> _Aim of the exercise_
Where "none" appears in a line of the entries below, that line should be copied.

> _Record excerpts_
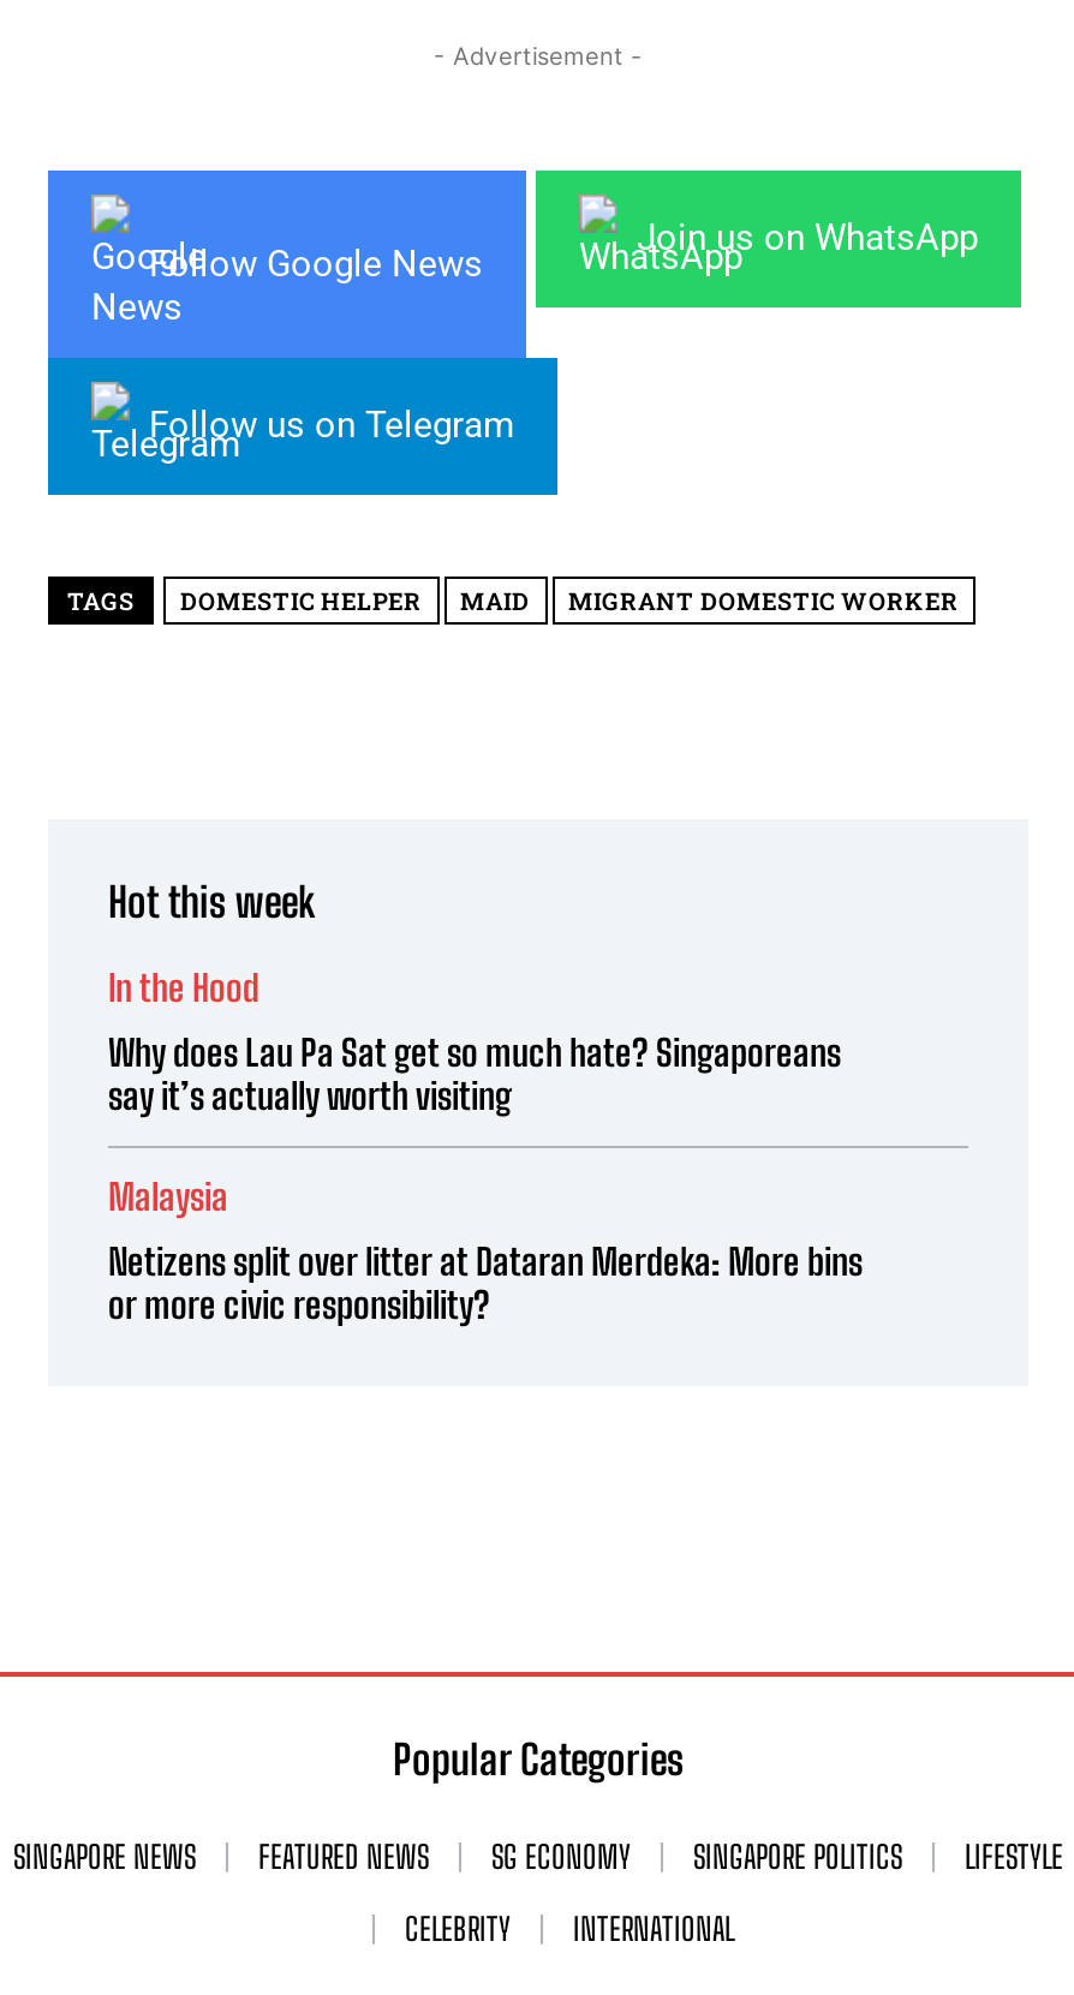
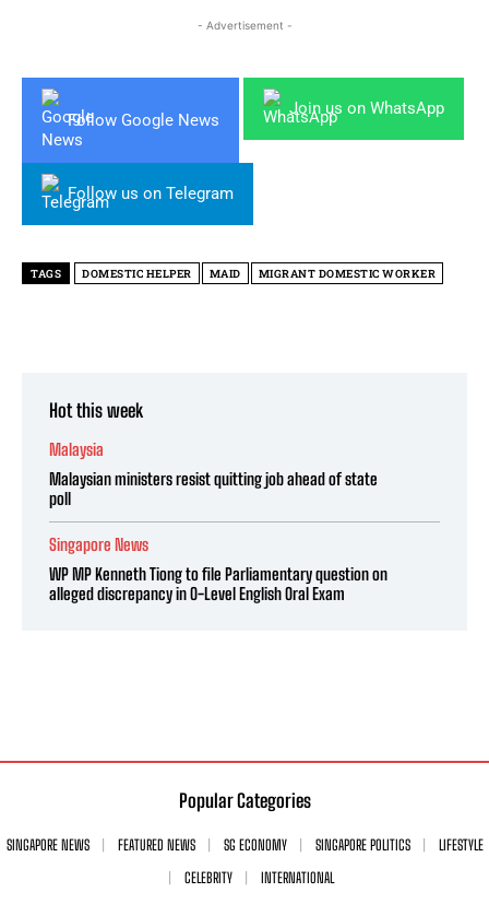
[108,966,841,1117] In the Hood | Why does Lau Pa Sat get so much hate? Singaporeans | say it’s actually worth visiting -> none
moved [108,1175,228,1218] -> [49,440,104,459]: Malaysia
[108,1240,863,1326] Netizens split over litter at Dataran Merdeka: More bins | or more civic responsibility? -> [49,469,387,604] Malaysian ministers resist quitting job ahead of state | poll | Singapore News | WP MP Kenneth Tiong to file Parliamentary question on | alleged discrepancy in O-Level English Oral Exam

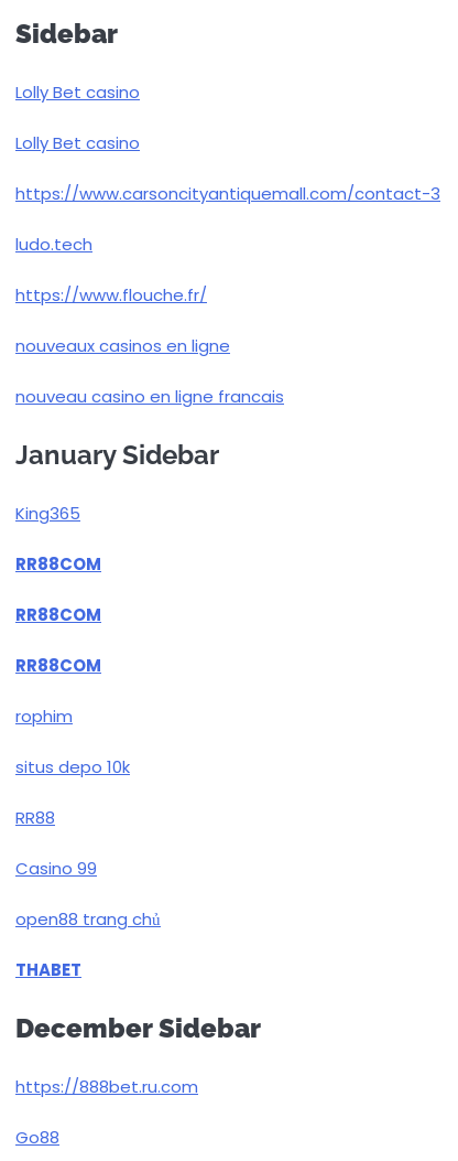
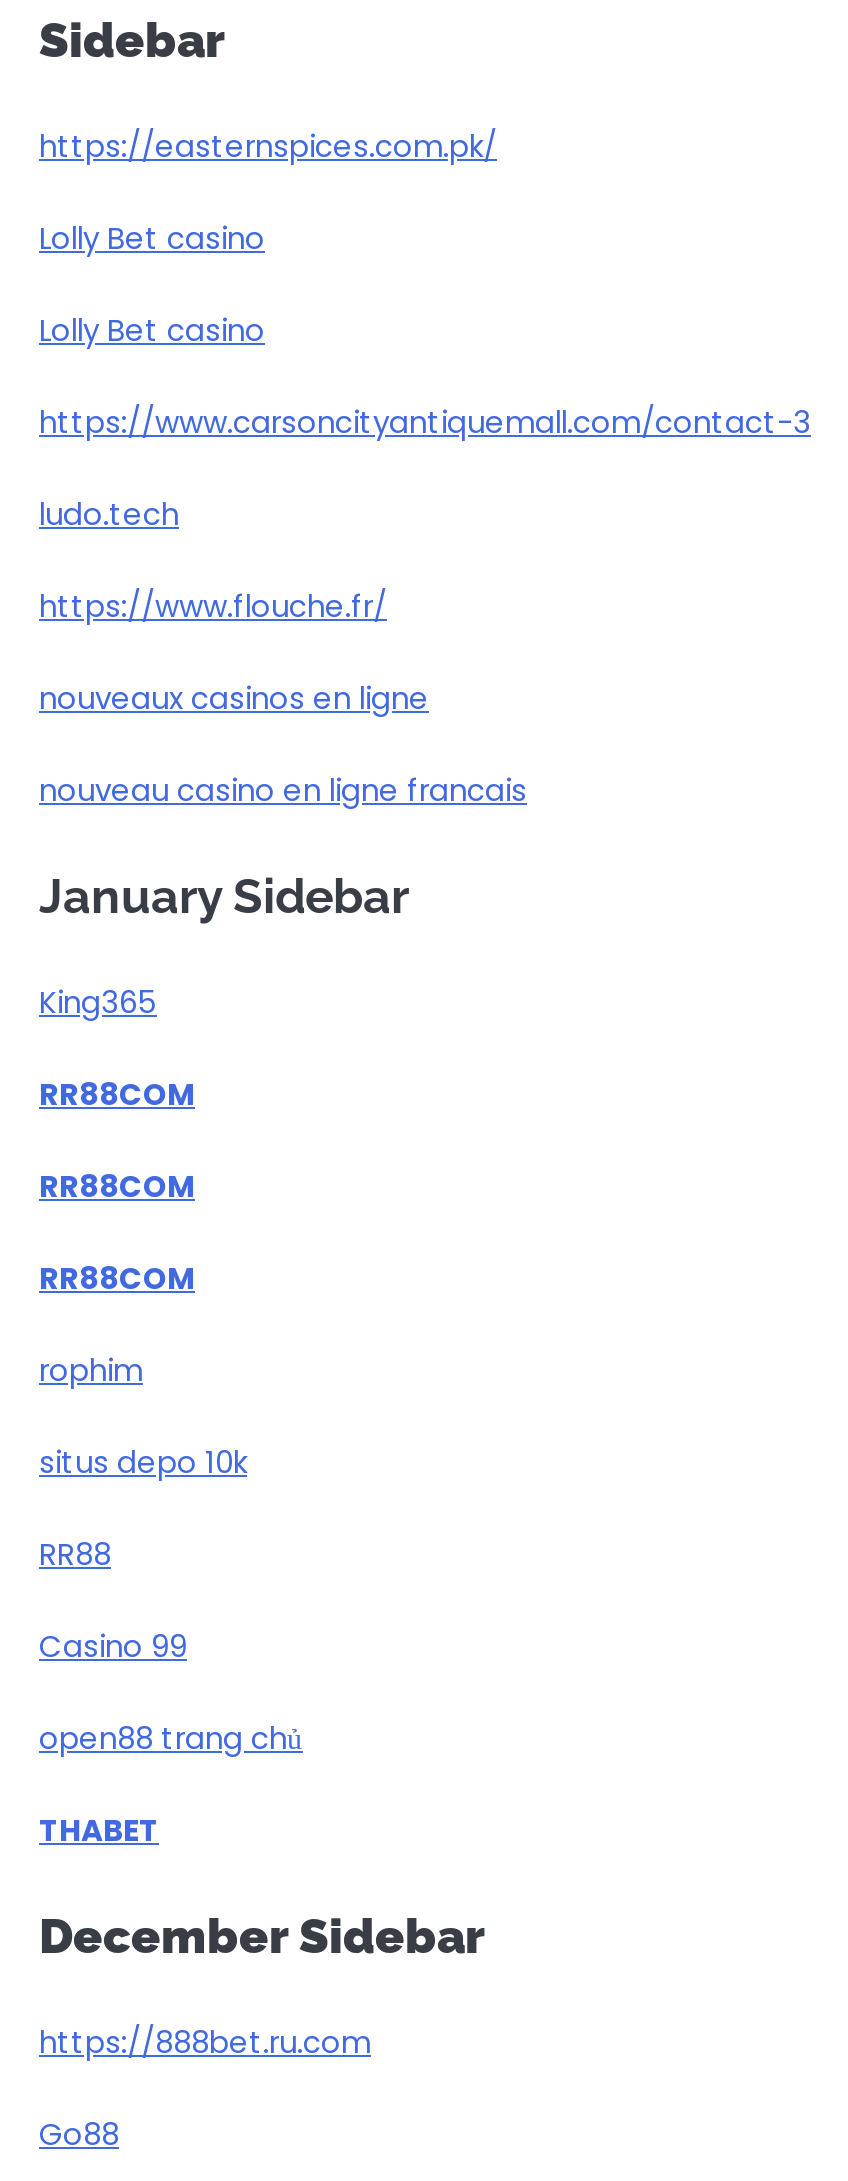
none -> [39,125,497,167] https://easternspices.com.pk/

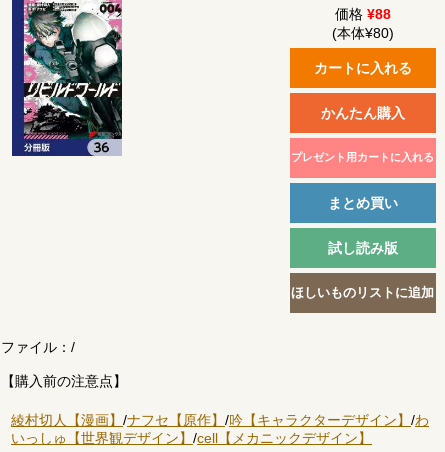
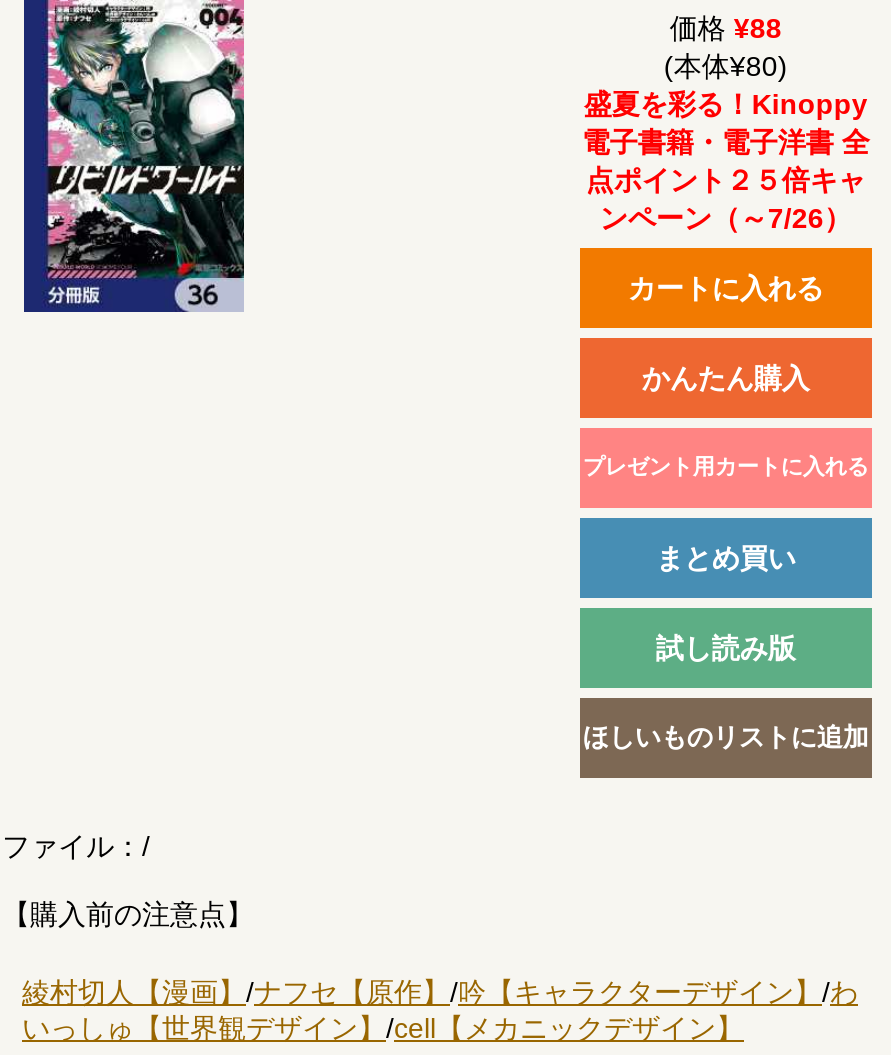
none -> [582,88,870,234] 盛夏を彩る！Kinoppy | 電子書籍・電子洋書 全 | 点ポイント２５倍キャ | ンペーン（～7/26）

> _Exercise solution_
[108,966,841,1117] In the Hood | Why does Lau Pa Sat get so much hate? Singaporeans | say it’s actually worth visiting -> none
none -> [39,125,497,167] https://easternspices.com.pk/
none -> [582,88,870,234] 盛夏を彩る！Kinoppy | 電子書籍・電子洋書 全 | 点ポイント２５倍キャ | ンペーン（～7/26）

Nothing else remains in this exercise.